## Work item:
When a line below contains the string "order", show that line.

Detected change data
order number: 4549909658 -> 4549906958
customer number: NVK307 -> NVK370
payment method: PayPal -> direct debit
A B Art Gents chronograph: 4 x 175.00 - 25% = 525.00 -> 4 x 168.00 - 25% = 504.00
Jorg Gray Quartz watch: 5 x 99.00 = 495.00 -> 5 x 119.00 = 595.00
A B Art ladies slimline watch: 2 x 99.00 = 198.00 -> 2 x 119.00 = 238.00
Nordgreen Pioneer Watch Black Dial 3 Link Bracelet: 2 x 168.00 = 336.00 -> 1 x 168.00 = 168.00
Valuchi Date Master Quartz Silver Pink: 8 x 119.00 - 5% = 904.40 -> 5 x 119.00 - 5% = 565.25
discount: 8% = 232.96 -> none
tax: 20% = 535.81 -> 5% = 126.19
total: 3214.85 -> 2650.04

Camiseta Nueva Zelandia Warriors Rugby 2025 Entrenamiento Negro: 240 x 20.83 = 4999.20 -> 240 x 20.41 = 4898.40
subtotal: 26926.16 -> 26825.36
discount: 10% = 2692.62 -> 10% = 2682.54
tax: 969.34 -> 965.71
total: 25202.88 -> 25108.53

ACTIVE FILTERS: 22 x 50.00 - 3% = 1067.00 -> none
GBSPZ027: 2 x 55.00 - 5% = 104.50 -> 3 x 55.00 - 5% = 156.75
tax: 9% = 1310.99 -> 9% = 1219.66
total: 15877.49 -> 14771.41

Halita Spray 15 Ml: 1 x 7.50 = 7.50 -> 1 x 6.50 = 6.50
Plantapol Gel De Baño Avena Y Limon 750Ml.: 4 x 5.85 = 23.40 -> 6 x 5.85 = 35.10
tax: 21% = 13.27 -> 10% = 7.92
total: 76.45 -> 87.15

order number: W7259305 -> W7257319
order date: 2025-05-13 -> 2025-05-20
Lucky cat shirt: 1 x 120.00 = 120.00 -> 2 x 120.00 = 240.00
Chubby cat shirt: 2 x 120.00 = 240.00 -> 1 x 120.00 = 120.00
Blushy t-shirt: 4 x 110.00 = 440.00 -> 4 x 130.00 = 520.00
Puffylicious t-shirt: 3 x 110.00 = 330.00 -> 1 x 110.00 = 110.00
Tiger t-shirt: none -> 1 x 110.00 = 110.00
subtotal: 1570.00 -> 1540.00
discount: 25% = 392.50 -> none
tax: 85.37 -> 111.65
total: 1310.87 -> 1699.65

## Response to this exercise:
order number: 4549909658 -> 4549906958
order number: W7259305 -> W7257319
order date: 2025-05-13 -> 2025-05-20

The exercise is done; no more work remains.